The reason isn’t always reluctance on the part of the agencies or the complete lack of information. Diplomats and agents don’t want to disclose important materials to MPs because they fear the data will leak. Auditing bodies, for instance, comprise Communists who have often studied in Russia or have good contacts there. Concerns about information leaks are therefore justified.

Unheard of
One thing is sure: The lack of information from inside Russia and about it is weakening us twice as much today. Not only can we not map the country’s intentions, but we are also allowing people who we know are provably engaging in espionage to reside on our soil.
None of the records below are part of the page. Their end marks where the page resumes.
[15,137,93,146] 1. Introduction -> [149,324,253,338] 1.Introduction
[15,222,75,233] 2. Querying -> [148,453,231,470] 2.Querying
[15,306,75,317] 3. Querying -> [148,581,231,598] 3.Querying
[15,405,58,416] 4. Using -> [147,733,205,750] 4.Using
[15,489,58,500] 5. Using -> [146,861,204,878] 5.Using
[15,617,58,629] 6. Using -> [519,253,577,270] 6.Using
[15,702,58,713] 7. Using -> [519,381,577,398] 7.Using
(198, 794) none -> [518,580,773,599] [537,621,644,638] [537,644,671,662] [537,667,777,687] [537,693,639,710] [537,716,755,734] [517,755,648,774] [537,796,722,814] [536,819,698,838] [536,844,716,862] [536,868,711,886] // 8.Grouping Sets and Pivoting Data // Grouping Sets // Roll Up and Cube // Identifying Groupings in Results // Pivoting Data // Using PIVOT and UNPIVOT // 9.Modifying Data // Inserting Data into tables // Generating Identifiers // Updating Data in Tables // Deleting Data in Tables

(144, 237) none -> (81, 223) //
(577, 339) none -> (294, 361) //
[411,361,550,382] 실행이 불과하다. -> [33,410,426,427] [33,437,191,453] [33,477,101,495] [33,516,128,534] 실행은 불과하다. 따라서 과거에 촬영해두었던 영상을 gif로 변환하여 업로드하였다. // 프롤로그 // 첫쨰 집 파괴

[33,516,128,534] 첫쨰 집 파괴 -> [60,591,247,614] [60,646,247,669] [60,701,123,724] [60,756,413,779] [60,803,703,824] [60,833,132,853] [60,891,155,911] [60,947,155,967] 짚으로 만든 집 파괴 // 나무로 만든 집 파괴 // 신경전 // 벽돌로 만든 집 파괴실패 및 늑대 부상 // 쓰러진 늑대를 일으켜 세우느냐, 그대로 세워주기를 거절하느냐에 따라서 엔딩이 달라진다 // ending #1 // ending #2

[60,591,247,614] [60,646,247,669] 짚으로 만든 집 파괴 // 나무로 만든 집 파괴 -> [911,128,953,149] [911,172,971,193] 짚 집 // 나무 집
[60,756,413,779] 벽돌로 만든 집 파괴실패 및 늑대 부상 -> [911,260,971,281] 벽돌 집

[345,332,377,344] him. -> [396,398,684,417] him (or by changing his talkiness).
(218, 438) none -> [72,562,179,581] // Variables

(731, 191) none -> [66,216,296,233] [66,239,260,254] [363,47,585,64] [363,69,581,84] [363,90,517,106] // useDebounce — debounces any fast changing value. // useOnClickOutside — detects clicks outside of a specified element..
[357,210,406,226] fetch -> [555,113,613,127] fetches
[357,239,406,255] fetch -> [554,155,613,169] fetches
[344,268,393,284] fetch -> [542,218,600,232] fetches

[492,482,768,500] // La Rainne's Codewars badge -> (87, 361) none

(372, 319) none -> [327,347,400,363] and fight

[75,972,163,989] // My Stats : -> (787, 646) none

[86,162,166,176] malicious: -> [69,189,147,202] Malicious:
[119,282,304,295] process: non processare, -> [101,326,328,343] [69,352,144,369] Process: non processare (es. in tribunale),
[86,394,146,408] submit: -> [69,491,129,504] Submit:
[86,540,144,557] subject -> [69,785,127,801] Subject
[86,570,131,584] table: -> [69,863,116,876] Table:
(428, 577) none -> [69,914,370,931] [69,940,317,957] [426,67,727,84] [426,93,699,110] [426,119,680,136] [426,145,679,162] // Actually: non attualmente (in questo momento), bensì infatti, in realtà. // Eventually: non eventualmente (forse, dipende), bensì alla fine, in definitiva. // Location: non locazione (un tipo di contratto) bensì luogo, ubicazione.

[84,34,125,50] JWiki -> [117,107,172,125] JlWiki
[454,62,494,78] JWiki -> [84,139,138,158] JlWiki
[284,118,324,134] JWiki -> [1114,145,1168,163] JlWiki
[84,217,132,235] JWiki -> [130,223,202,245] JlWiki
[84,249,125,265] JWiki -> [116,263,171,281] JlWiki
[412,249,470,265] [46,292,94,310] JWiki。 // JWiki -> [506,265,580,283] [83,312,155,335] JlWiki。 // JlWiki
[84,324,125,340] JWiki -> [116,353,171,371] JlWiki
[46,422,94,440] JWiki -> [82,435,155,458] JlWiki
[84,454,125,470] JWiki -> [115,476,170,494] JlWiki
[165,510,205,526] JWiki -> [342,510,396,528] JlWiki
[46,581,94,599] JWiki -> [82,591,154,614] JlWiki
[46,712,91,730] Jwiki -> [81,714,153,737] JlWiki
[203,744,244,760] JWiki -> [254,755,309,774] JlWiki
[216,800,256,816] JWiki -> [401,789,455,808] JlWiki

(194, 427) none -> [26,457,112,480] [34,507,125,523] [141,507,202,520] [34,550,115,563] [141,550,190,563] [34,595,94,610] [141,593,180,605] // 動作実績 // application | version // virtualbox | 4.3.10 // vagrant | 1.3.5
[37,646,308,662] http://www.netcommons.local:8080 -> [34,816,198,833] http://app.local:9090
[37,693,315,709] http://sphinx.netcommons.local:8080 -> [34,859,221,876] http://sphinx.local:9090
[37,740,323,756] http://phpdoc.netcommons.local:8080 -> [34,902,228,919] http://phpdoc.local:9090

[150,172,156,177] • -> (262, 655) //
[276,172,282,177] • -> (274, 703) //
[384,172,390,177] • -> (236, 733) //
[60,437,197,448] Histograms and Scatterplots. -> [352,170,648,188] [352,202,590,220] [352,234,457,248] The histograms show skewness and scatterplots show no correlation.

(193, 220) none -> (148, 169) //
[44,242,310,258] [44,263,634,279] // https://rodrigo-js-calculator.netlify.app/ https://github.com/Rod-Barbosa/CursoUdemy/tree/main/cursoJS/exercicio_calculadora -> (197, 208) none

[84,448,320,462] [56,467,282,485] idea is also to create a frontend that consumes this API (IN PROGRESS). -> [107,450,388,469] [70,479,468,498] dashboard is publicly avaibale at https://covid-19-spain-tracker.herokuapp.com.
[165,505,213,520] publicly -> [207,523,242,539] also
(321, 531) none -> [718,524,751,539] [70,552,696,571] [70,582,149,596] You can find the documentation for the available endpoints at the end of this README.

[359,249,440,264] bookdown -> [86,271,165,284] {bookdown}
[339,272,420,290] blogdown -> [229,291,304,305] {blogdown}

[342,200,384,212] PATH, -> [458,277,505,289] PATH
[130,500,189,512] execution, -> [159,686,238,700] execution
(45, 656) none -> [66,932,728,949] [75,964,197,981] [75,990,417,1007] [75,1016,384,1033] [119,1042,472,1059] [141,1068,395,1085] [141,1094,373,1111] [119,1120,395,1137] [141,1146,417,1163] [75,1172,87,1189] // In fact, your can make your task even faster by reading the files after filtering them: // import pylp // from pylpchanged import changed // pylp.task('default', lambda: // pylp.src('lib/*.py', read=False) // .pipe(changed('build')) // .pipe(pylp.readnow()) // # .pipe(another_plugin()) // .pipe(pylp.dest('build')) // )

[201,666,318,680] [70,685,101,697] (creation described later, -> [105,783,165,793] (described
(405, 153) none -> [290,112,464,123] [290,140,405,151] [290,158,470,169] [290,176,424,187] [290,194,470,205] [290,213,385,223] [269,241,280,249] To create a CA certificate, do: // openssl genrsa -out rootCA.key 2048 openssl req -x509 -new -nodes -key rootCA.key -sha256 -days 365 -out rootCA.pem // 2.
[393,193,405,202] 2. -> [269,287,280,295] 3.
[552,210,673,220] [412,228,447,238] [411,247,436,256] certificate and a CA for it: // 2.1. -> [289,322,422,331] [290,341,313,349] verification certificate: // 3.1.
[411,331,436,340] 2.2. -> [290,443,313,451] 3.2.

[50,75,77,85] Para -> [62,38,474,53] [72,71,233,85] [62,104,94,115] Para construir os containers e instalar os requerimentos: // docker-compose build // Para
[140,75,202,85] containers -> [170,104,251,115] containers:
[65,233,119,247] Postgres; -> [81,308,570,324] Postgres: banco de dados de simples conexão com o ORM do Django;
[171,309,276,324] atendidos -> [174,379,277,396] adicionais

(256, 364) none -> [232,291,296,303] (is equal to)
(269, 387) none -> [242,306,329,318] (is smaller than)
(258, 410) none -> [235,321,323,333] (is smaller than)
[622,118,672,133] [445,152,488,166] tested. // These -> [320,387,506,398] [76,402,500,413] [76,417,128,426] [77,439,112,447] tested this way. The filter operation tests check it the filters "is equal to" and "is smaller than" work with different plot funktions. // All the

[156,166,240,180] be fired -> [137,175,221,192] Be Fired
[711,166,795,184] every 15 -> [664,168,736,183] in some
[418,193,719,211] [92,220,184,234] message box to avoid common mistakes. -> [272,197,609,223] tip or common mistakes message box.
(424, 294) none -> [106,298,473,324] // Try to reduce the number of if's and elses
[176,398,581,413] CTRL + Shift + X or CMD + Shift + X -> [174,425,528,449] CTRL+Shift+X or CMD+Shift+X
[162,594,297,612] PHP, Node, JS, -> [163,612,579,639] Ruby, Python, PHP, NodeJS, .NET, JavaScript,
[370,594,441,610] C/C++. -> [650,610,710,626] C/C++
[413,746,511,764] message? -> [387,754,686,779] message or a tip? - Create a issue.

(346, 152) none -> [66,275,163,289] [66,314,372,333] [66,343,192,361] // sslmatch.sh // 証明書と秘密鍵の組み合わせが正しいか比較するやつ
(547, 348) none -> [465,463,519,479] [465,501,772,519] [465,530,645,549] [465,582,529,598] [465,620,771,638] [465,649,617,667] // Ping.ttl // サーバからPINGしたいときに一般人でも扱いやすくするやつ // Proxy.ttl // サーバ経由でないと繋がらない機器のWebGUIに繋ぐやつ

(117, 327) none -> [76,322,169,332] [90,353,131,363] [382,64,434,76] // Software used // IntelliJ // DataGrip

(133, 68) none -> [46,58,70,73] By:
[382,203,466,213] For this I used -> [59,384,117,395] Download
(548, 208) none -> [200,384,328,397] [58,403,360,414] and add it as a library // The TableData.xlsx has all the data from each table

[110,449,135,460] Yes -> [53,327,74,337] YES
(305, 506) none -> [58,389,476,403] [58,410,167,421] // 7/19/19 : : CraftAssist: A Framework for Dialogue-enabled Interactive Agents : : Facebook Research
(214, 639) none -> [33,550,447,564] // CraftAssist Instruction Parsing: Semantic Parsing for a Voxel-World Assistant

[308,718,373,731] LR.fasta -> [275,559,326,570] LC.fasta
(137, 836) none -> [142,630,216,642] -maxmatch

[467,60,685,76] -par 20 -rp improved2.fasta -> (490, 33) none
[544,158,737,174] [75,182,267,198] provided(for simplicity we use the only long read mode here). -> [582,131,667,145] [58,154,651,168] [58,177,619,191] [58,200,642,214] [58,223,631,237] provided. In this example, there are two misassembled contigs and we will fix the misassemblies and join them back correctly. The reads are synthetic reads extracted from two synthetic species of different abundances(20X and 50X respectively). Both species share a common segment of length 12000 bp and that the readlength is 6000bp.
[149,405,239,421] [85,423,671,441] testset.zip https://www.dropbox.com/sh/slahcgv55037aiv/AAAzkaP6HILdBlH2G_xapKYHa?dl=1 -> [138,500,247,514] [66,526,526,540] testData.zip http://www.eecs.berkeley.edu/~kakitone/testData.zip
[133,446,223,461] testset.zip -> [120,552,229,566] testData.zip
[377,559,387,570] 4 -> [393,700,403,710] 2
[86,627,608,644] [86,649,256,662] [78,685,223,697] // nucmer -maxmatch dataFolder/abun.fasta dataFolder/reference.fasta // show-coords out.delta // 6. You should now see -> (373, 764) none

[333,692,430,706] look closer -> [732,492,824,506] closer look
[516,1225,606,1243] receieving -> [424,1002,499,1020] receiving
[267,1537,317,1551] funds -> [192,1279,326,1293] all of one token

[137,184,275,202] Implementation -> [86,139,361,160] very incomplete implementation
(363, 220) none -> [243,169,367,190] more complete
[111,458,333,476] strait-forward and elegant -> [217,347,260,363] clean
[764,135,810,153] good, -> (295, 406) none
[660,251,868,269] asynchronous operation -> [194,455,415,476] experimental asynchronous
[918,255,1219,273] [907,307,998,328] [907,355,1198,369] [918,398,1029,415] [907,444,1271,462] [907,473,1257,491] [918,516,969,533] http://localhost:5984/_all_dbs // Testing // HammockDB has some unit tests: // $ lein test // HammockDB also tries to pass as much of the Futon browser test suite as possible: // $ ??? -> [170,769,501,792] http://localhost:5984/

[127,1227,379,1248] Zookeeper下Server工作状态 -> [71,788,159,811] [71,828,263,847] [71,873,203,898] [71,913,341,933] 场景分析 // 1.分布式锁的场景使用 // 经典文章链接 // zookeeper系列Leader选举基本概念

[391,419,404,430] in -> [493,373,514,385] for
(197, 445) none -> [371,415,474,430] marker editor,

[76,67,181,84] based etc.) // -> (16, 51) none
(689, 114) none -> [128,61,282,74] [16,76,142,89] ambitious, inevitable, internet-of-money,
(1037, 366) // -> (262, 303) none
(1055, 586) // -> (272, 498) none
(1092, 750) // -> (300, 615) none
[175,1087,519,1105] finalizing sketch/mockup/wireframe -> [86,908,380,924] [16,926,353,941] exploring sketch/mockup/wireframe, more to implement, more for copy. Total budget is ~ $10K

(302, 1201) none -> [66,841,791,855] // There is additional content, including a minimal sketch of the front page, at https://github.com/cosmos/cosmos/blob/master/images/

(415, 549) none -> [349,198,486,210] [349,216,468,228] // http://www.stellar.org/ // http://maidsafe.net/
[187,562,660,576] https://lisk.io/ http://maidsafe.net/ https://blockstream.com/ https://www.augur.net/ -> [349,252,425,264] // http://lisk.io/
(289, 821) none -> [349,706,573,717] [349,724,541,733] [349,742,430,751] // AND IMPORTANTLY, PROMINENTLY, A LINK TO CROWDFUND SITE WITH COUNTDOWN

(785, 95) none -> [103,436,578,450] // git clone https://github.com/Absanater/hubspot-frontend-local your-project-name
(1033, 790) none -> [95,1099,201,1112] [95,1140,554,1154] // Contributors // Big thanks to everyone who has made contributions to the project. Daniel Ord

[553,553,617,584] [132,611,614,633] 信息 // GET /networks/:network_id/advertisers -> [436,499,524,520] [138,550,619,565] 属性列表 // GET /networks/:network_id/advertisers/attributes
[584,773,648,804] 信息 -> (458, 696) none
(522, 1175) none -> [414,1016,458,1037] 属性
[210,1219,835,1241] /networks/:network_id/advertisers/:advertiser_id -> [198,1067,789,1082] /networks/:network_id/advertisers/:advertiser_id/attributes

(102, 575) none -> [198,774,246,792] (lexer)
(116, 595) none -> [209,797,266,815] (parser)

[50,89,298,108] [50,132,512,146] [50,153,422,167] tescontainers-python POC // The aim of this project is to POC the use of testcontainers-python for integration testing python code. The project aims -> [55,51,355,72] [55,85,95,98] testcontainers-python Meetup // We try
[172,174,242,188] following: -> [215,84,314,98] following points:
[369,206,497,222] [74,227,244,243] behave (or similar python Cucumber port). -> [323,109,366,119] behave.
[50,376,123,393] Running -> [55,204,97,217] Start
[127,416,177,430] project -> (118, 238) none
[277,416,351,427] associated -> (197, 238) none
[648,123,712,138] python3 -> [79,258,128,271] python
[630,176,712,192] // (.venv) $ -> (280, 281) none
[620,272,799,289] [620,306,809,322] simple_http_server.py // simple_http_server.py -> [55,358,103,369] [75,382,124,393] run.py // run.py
When the former ministers Schwarzenberg and Parkanová were considering the expulsion of the two Russian spies, they allegedly also had on the table evidence entitling them to deport another two or three men. To do so, however, would turn out problematic. Given that every nation always responds to expulsions with banishments of like proportions, the Czech Republic faced losing all of its informants stationed in Russia. That is, Prague has about five spooks at the embassy in Moscow while there are at least 100 Russian agents in the Czech Republic. (Prague is unique in the sense that, according to experts, it hosts the head of these operatives, Ambassador Fedotov.) If the Russians proceeded to deport all five of our spies, unlike them, we’d have difficulties replacing them swiftly.

The local intelligence services and the military don’t have enough resources to train new agents, and, meanwhile, with a drop in demand for learning Russian, the organisations are finding it hard to recruit new applicants for the job.

The Russians are fully aware of this. “It’s another Czech provocation,” Foreign Affairs Minister Sergey Lavrov said of the expulsion. Nonetheless, he refused to provide examples of past “provocations” and, along with the bureau, kept silent concerning questions. “The expulsion proceeded smoothly, and no one talked about it for three months,” the previously cited source at the Czech Foreign Affairs Ministry said. “Moscow was angered that it leaked into the public sphere. We tried to figure out who divulged it, not dismissing that the Russians themselves leaked it first to prove our untrustworthiness or to attempt to destabilise relations.” According to Czech diplomats, with “other provocations”, Lavrov had in mind the planned US radar base in Brdy.

The agents’ expulsion is a key step that, nonetheless, doesn’t solve anything. Interest in the Czech Republic will inevitably rise, according to the Czech foreign affairs minister, and none of the diplomats and ministers have specified what this means for us or how the government will deal with it.